|
Berkeley Web Template CGI script
|
|
|
|
Short Introduction to Template Concepts
Two Programs Rolled Into One
The Berkeley Web Template program can be thought of as two separate programs
completely independent of one another. The first program reads the configuration
files and generates the HTML form. The second program reads the configuration
files, reads the data the user has input into the form, and then generates the
XML markup with those user-supplied form values "plugged in." The first program
is invoked by calling the Template URL without any additional query string parameters, e.g.,
http://your.server.edu/cgi-bin/template/ead/generic while
the second program is invoked by calling the same url but with a ?submit=1
query string parameter tacked on, e.g.,
http://your.server.edu/cgi-bin/template/ead/generic?submit=1
In fact it is often useful to use the second part of the program only,
i.e., plugging user-input data into XML markup, without ever bothering to
use the HTML-form generation powers of the first part. The first part of
the process is useful for institutions which provide many slightly customized
HTML forms for different repositories, markup units or finding aids types.
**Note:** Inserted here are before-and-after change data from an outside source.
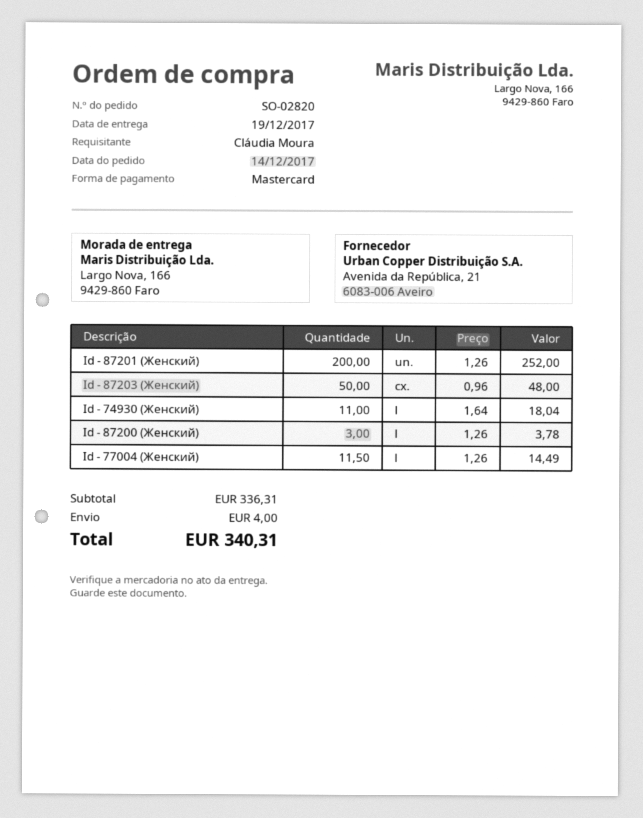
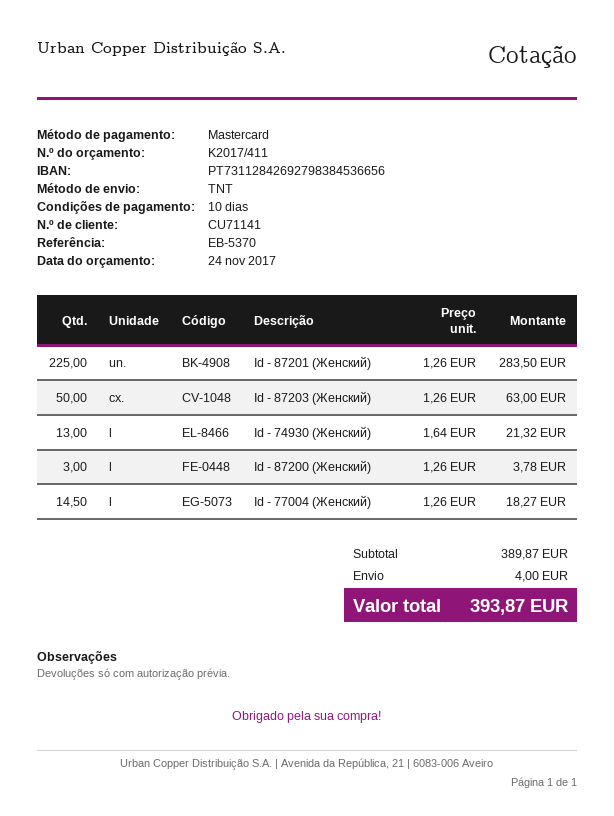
Id - 87201 (Женский): 200 x 1.26 = 252.00 -> 225 x 1.26 = 283.50
Id - 87203 (Женский): 50 x 0.96 = 48.00 -> 50 x 1.26 = 63.00
Id - 74930 (Женский): 11 x 1.64 = 18.04 -> 13 x 1.64 = 21.32
Id - 77004 (Женский): 11.5 x 1.26 = 14.49 -> 14.5 x 1.26 = 18.27
subtotal: 336.31 -> 389.87
total: 340.31 -> 393.87

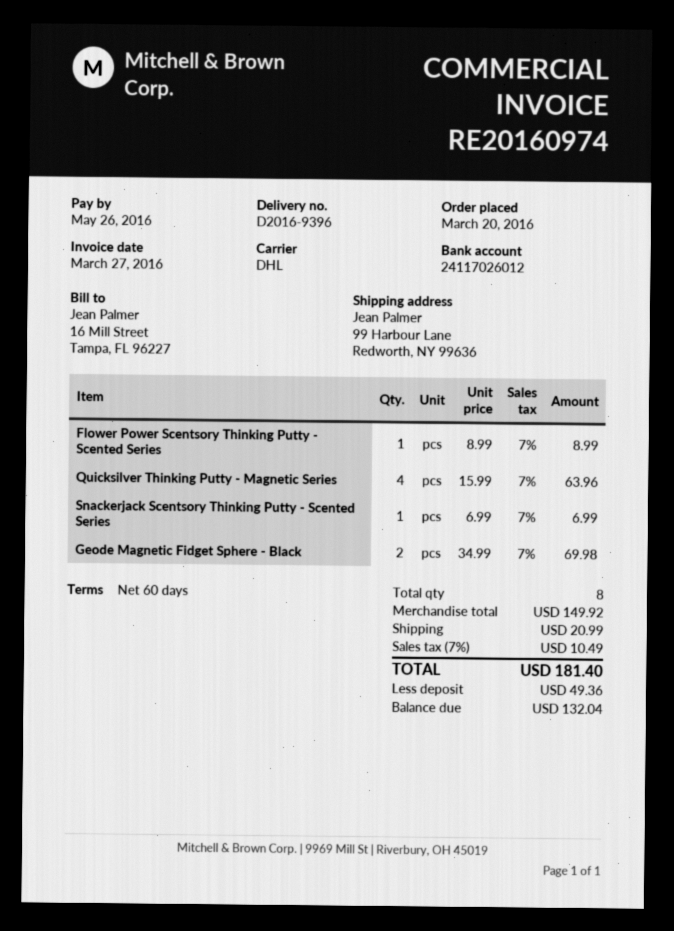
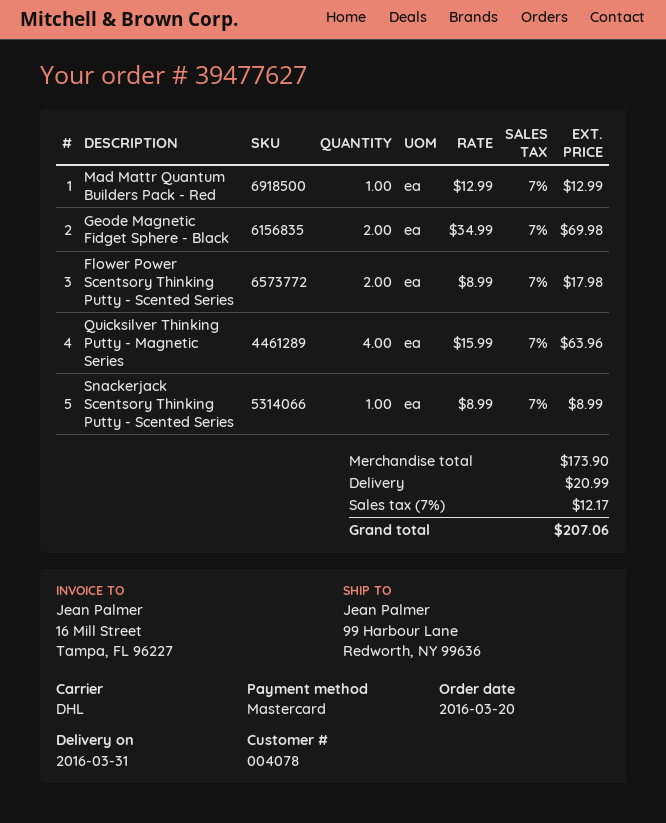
Flower Power Scentsory Thinking Putty - Scented Series: 1 x 8.99 = 8.99 -> 2 x 8.99 = 17.98
Snackerjack Scentsory Thinking Putty - Scented Series: 1 x 6.99 = 6.99 -> 1 x 8.99 = 8.99
Mad Mattr Quantum Builders Pack - Red: none -> 1 x 12.99 = 12.99
subtotal: 149.92 -> 173.90
tax: 7% = 10.49 -> 7% = 12.17
total: 181.40 -> 207.06

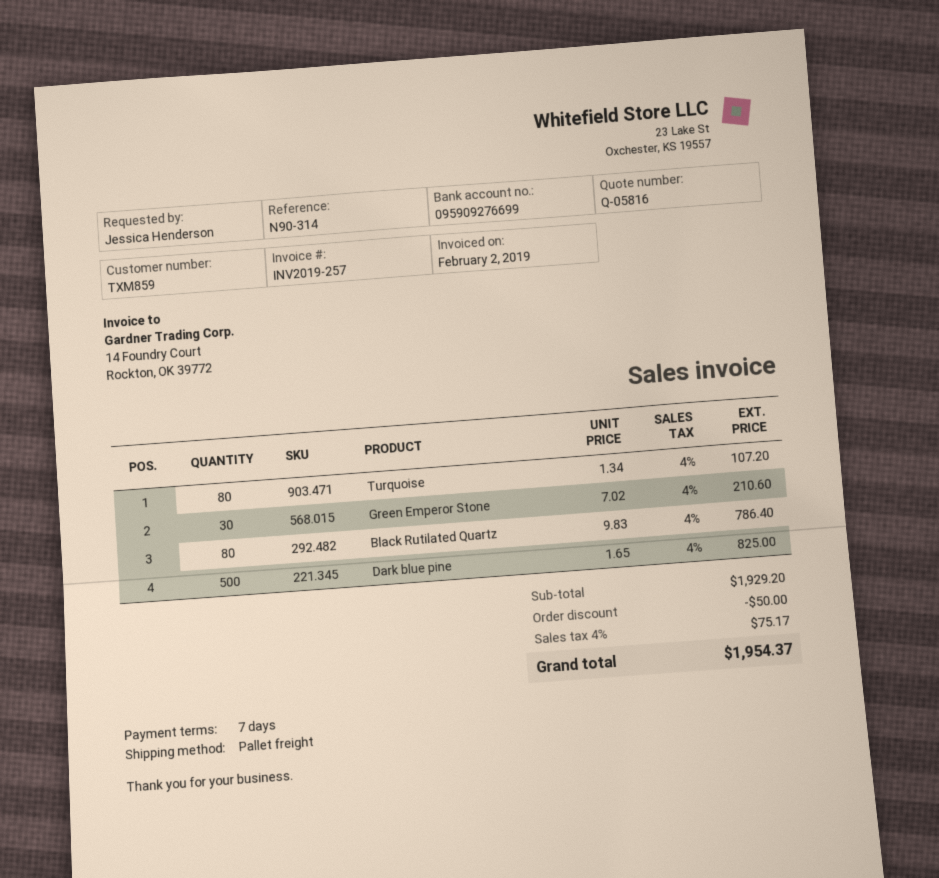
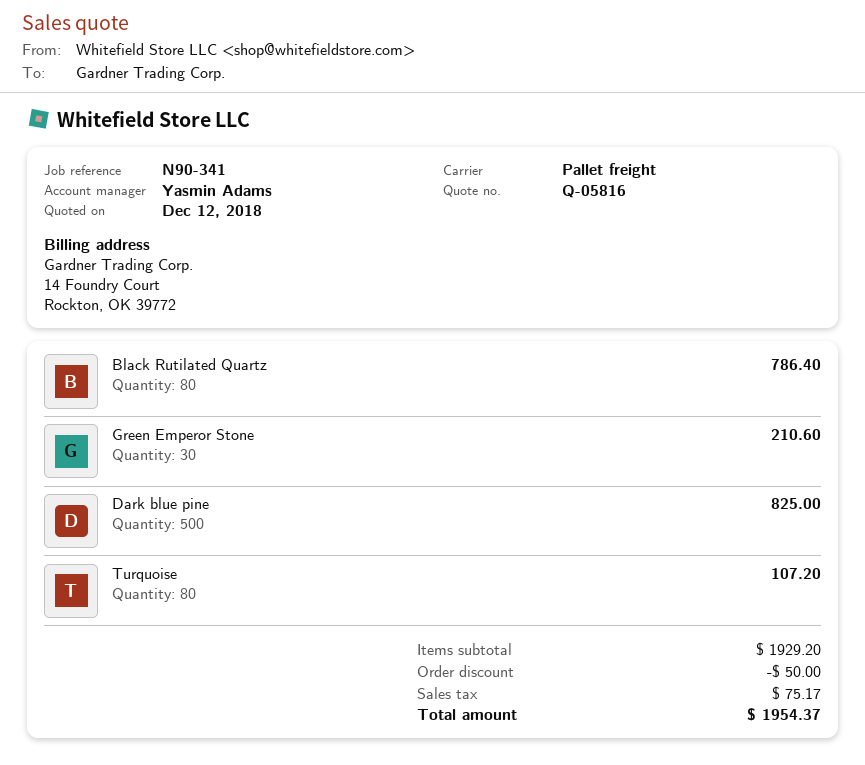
reference: N90-314 -> N90-341

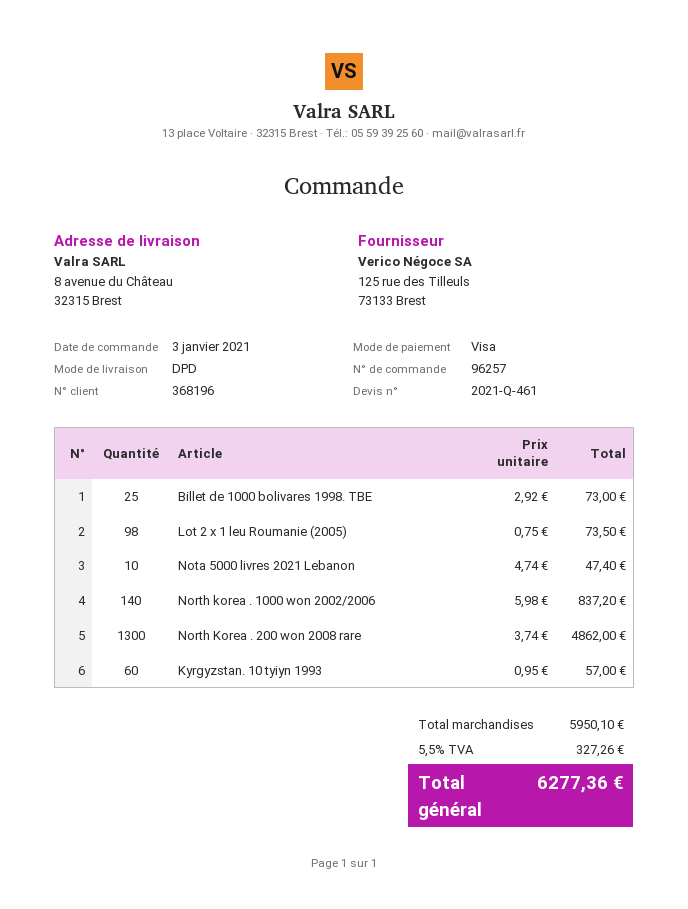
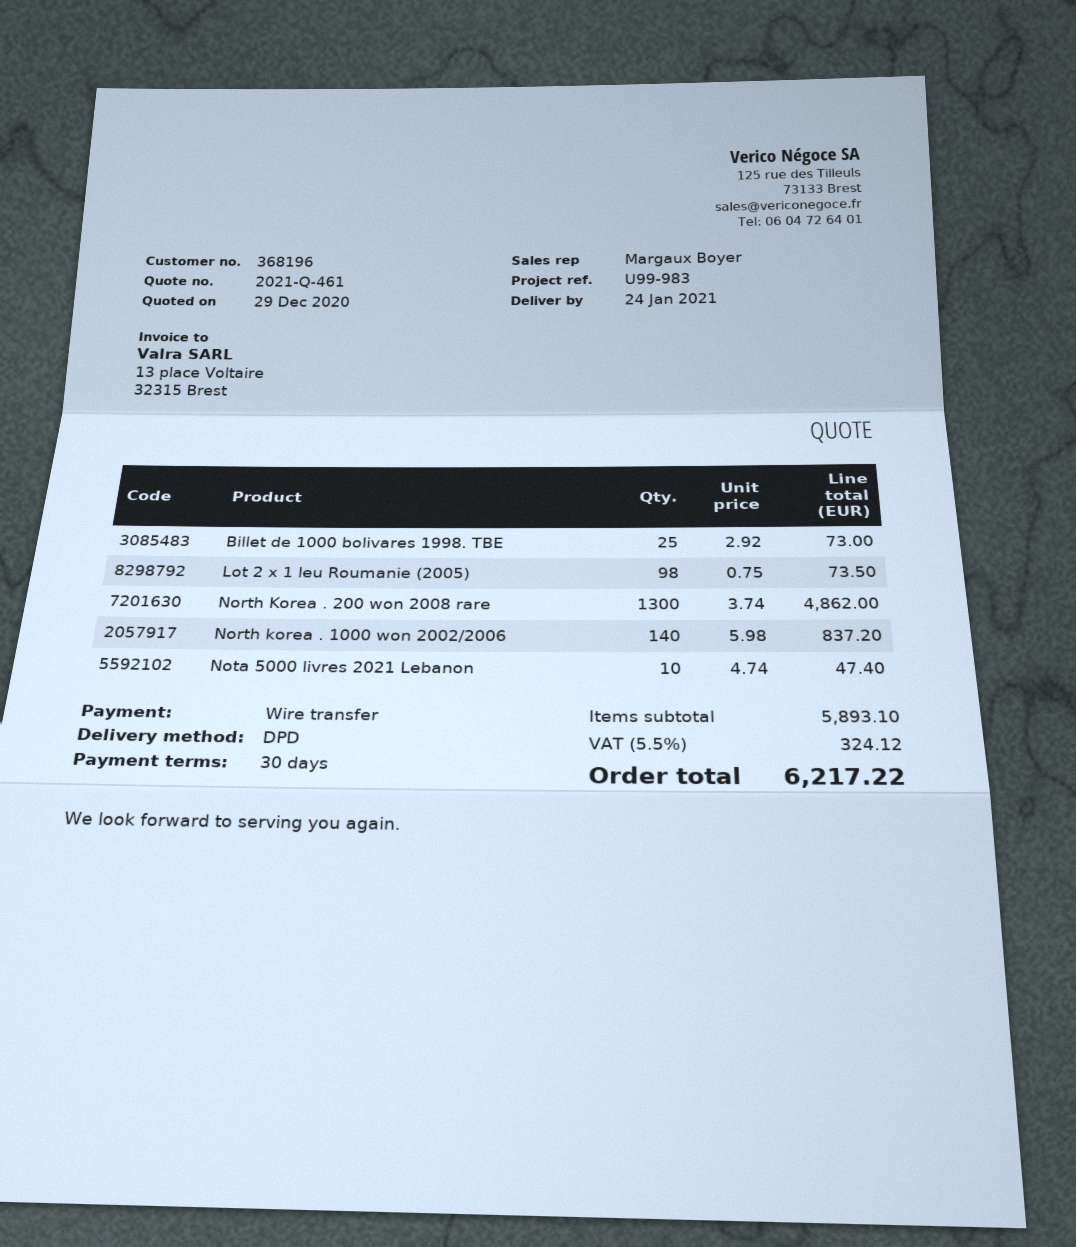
payment method: Visa -> bank transfer
Kyrgyzstan. 10 tyiyn 1993: 60 x 0.95 = 57.00 -> none
subtotal: 5950.10 -> 5893.10
tax: 5.5% = 327.26 -> 5.5% = 324.12
total: 6277.36 -> 6217.22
The form templates have been optimized to make slight changes quick and
easy--but this comes at the expense of making major changes very hard. For smaller
institutions who need to create only one or two different web templates
which are significantly different in design from those which ship with this
program, it is probably much easier to create their own, static HTML form
exactly as they would like, and invoke the second part of the program by
plugging in the ?submit=1 form of the url into their form's action
attribute:
<form method="post" action="http://your.server.edu/cgi-bin/template/ead/generic?submit=1">
The file static_form.html included with this distribution demonstrates
this strategy.
Hierarchical Templates
The Berkeley Web Template program always reads two template files. The
first, or "master," template file contains data that are common to all
templates for all repositories which use the template program. The second,
or "sub," template files contains only that data which are specific or unique
to a particular repository. The repository's name and address is an example
of data which would probably live in the second sub template while most
of the form's HTML would probably live in the first.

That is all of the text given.